Finishing the Dog: Tools and Finish Grooming
The coat should be light and stand off the dog. A wide-toothed comb should easily glide through the coat with no resistance all the way down to the skin. Pay particular attention to the neck, chest, and hindquarter area as they can get packed with excessive coat. A healthy coat is light, airy, and has a natural shine.
General Health Care
Prep work is the foundation of all grooming. Prep work includes ear cleaning, nail trimming, anal glands, and proper dental hygiene. Mastering these skills sets the professional pet stylist apart from the rest. Prep work should be done before every bathing and grooming appointment. All dogs need to have their ears checked and cleaned on a regular basis. Proper nail care is also very important. Long, unsightly nails are uncomfortable for the dog, as well as anyone they might jump on. Long nails also compromise the shape of the foot. Trimming the pads of the foot helps give the dog good traction on different surfaces and can minimize the amount of dirt the dog tracks into the house. It also affords the opportunity to treat and condition the paws from cracks and abrasions. Anal glands should also be checked and expressed if they are full. Some caring pet owners prefer to have the anal glands done by their veterinarian. Good dental hygiene is essential for a healthy pet as well.
In order to maintain healthy skin and coat as well as overall health, it is important to provide good nutrition to your dog through a well-balanced diet, vitamins, and healthy treats.

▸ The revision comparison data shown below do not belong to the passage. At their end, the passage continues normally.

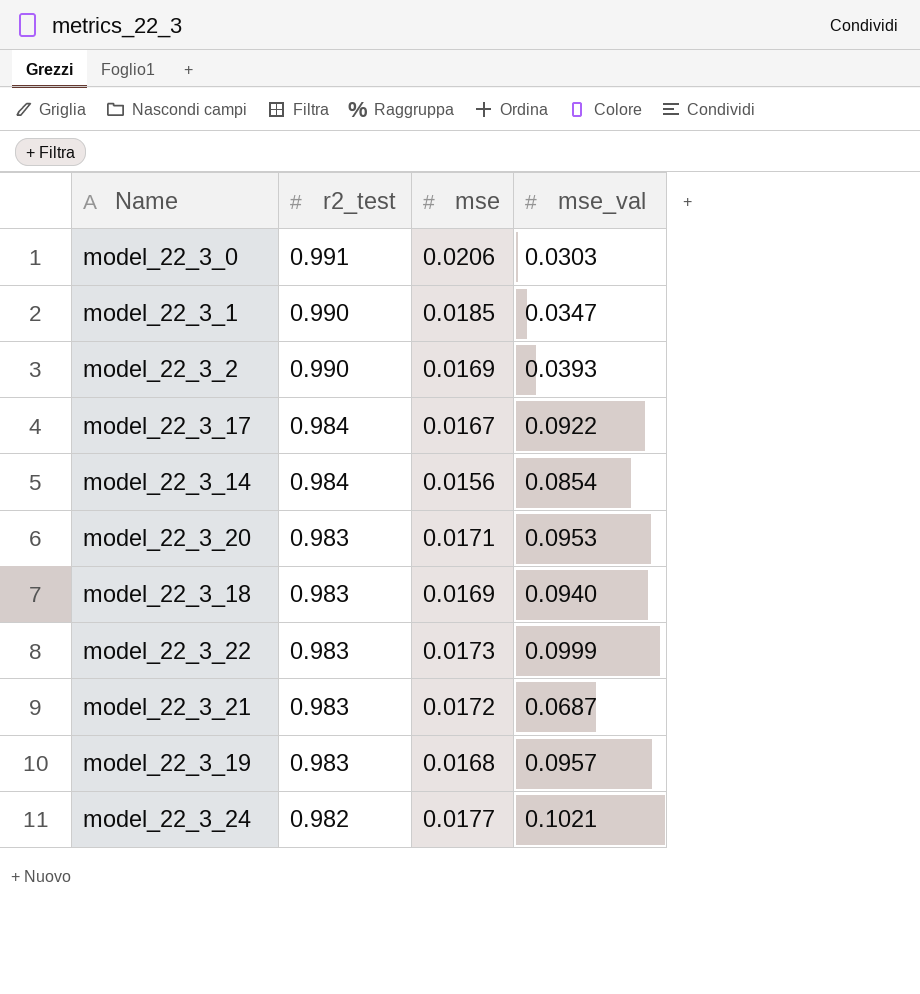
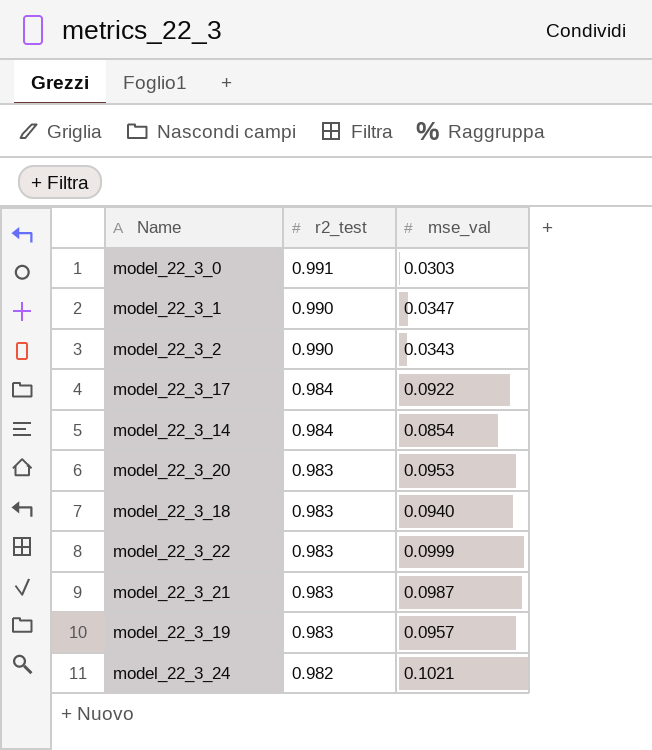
column mse | position: 3 -> none
model_22_3_2 | mse_val: 0.0393 -> 0.0343
model_22_3_21 | mse_val: 0.0687 -> 0.0987

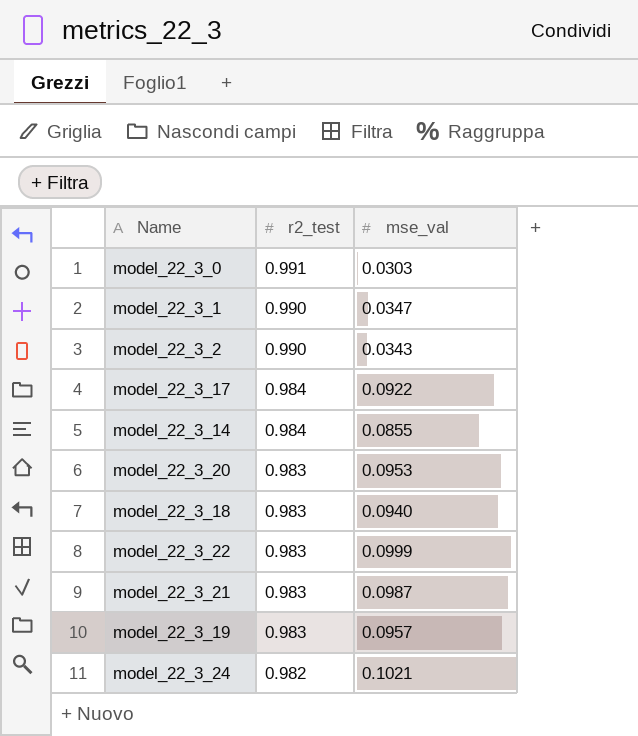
model_22_3_14 | mse_val: 0.0854 -> 0.0855

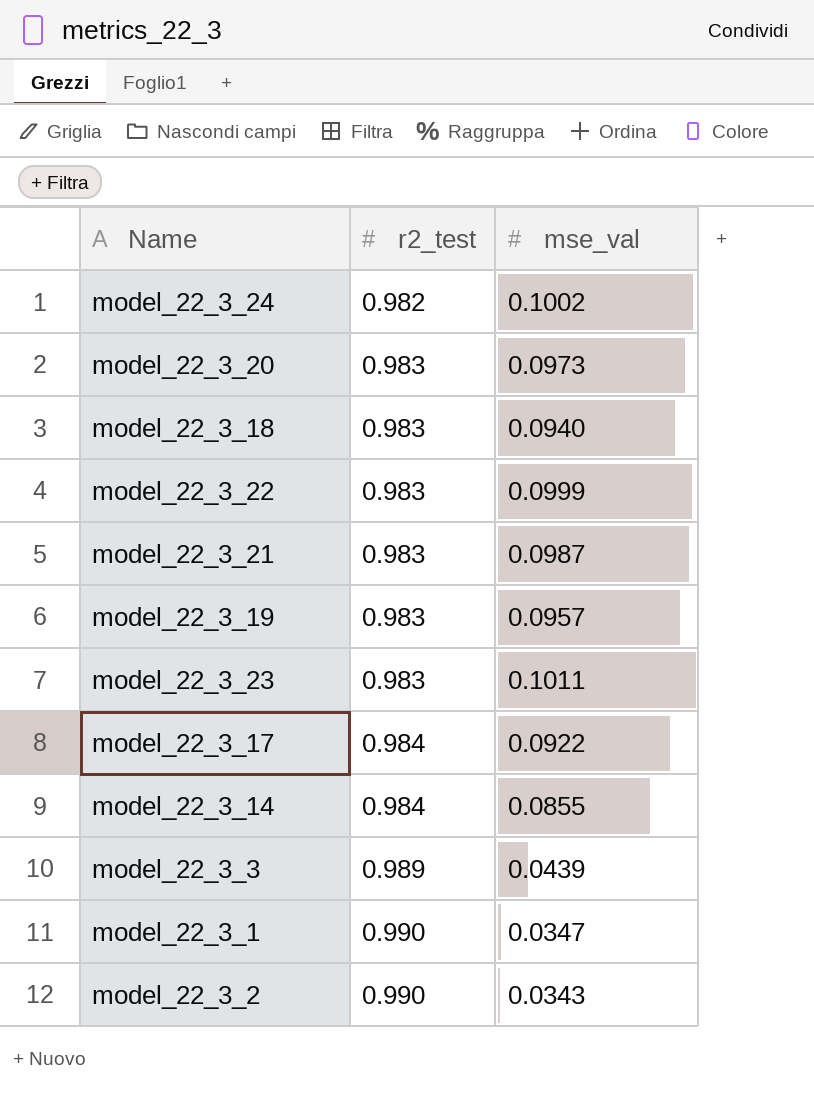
row order: r2_test descending -> r2_test ascending
row model_22_3_0: 0.991 | 0.0303 -> none
model_22_3_24 | mse_val: 0.1021 -> 0.1002
model_22_3_20 | mse_val: 0.0953 -> 0.0973
row model_22_3_23: none -> 0.983 | 0.1011
row model_22_3_3: none -> 0.989 | 0.0439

Do they require a lot of grooming?
In order to maintain the thick, double coat, frequent baths, blowouts, and brush outs are necessary.
What are the common health problems in the breed?

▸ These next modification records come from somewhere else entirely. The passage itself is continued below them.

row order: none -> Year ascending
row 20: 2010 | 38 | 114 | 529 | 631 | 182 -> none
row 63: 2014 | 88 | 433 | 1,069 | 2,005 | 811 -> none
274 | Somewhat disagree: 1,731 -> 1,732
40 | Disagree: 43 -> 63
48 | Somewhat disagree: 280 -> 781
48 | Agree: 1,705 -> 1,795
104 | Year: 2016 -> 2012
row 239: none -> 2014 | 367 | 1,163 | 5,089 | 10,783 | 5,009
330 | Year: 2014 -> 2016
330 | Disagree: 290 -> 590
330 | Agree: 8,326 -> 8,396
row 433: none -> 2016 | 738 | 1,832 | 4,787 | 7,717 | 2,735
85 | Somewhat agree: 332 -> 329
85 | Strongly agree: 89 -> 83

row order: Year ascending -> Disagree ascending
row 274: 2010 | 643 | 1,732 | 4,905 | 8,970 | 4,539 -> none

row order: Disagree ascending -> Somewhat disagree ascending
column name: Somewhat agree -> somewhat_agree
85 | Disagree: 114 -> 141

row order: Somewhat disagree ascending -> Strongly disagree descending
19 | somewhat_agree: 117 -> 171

Health conditions that have been seen in Samoyeds include hip dysplasia, progressive retinal atrophy (PRA), heart problems (aortic stenosis and pulmonic stenosis), and diabetes.
Do they shed or cause allergies?
They do shed year-round, but the bulk of the shedding is twice a year. Frequent baths and blowouts will help accelerate shedding so there is less hair lying on your floors.
Are they good with children?
A well-bred Samoyed is gentle, intelligent, and loyal. He is friendly and affectionate with his family, including children. He thrives on being part of the family. As with any breed of dog, you should never leave a dog unattended with a small child.
What if I have a show dog?
Whether you have a show dog or a companion dog, the same basic care is given regarding nutrition, socialization, and hygiene. The difference is the conditioning of the dog and conformation training. It is always quite helpful if your breeder can help mentor you to lead you in the right direction upon entering the wonderful world of dog shows. A great place to start is the Samoyed Club of America, www.samoyedclubofamerica.org.